A bandpass filter was applied to pass a certain frequancy by making two functions the first is to make the bandpass filter with given lowcut, highcut and the other function apply the first function to our data.

Records splitting

The records were spiltted into events each record into three events as mentioned before according to the start and the end of each event that information is in the json files. we merged the step of the filteration with the splitting step so the event resulted is filtered.

Data balancing

The difference between class "0", class "1" were determined and deleted from class "0" as it exceeds the other class to balance the data in each class. then plotted it as a pie chart to make sure the data is balanced.
A class called "MyDataset" had been created that takes the list of audio files paths and class label and transform with default assginment "None" the class generates a spectogram for each (".wav") file and resize it to the input size of model the class returns the spectogram of the event and its label.

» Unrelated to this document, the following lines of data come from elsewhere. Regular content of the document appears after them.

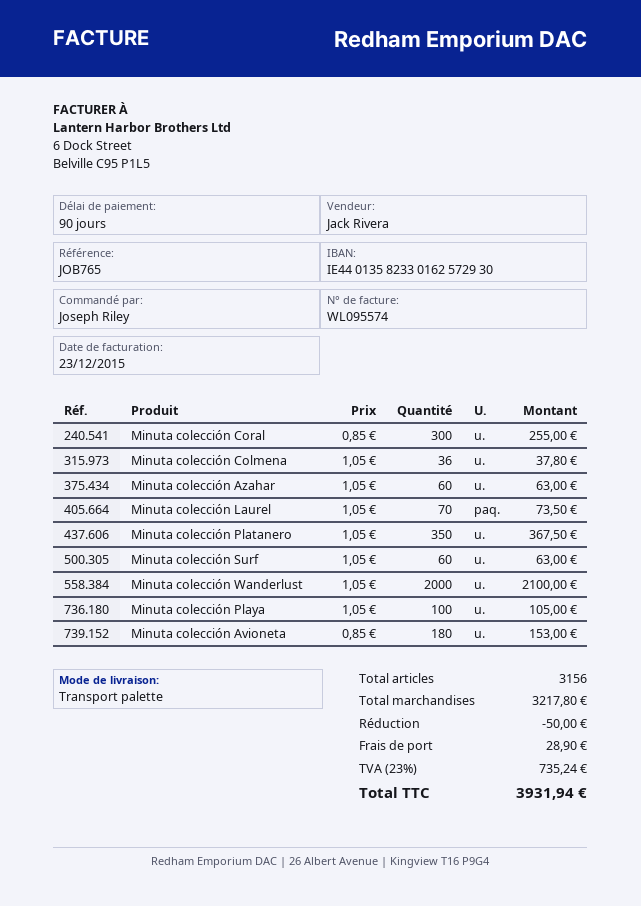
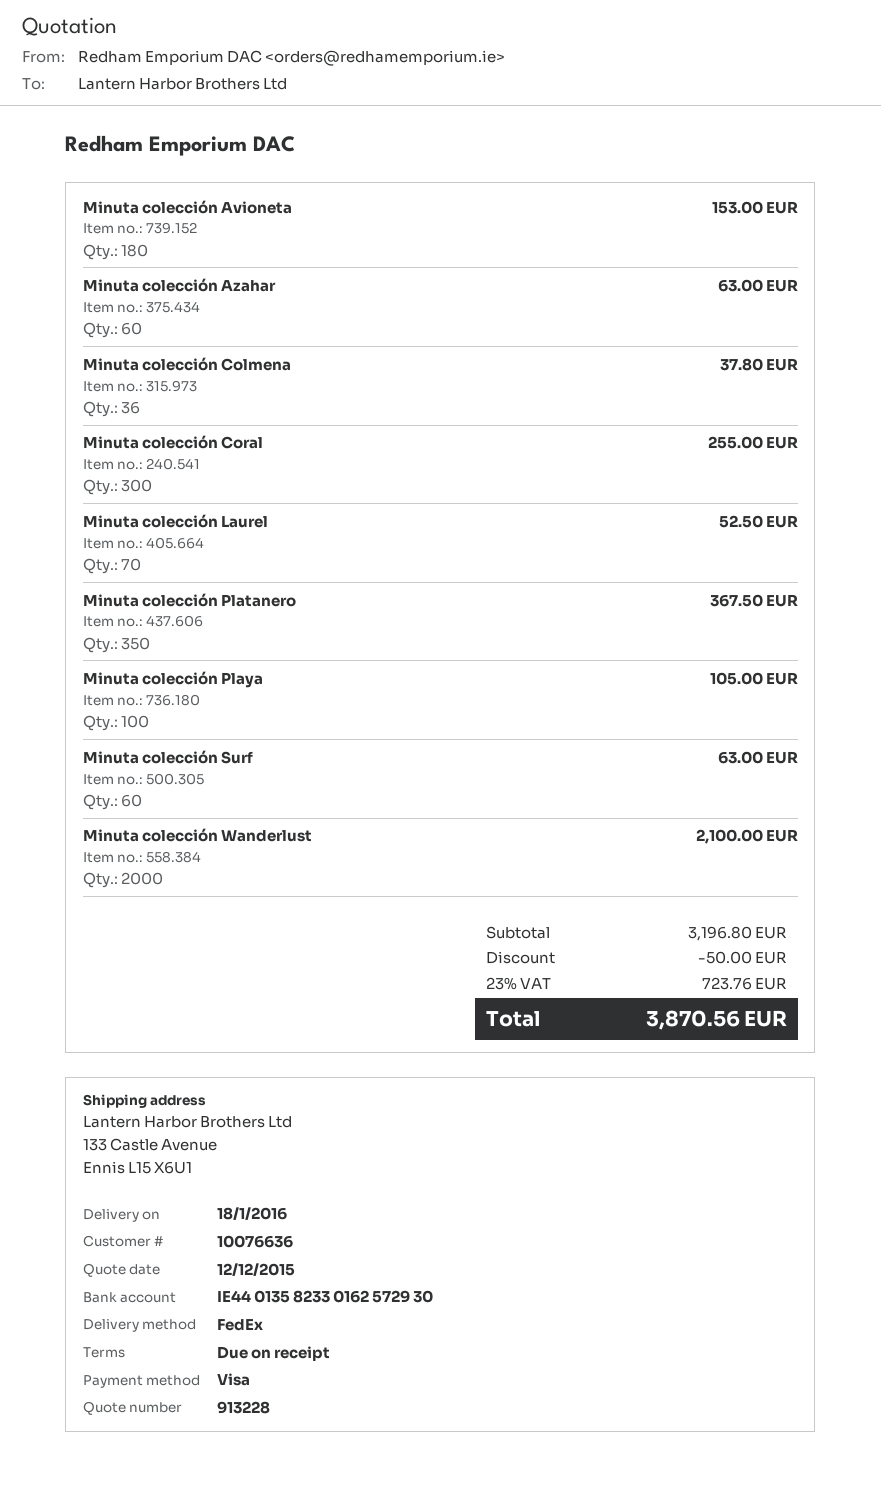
payment terms: 90 days -> on receipt
shipping method: pallet freight -> FedEx
Minuta colección Laurel: 70 for 73.50 -> 70 for 52.50
subtotal: 3217.80 -> 3196.80
shipping: 28.90 -> none
tax: 23% = 735.24 -> 23% = 723.76
total: 3931.94 -> 3870.56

Train_Validation_Test splitting

The data is splitted into 67.5% train, 12.5% validation, 20% test. Each is put in a dataframe where certain columns would be a parameter for the class "MyDataset" then using pytorch library (DataLoader) it is generated to be loded to the model. By dropping poor quality records and spliting the records into events and labeling each event using the json file included which contain start, end and label for poor quality json file is empty. After applying bandpassfiter, stft and converting to spectogram and spliting it to train, validation, test datasets and processed datasets for each should be ready to be loaded to the model.

Model

Some hyperparameters were identifiedthat is used in various sites in the code The model used is inception resnetV3 using pytorch to classify autogenerated spectogram. The train accuracy = 72.38% while Validation accuracy 63.83%.

The confusion matrix for validation


The confusion matrix for train


ROC

AUC for validation is 0.8654 and for test is 0.891.
The senstivity, specificity for both validation and test are 0.99, 0.32 respectively. The model can classify normal with percision 0.96 for validation and test while abnormal percision is 0.57 for validation and test.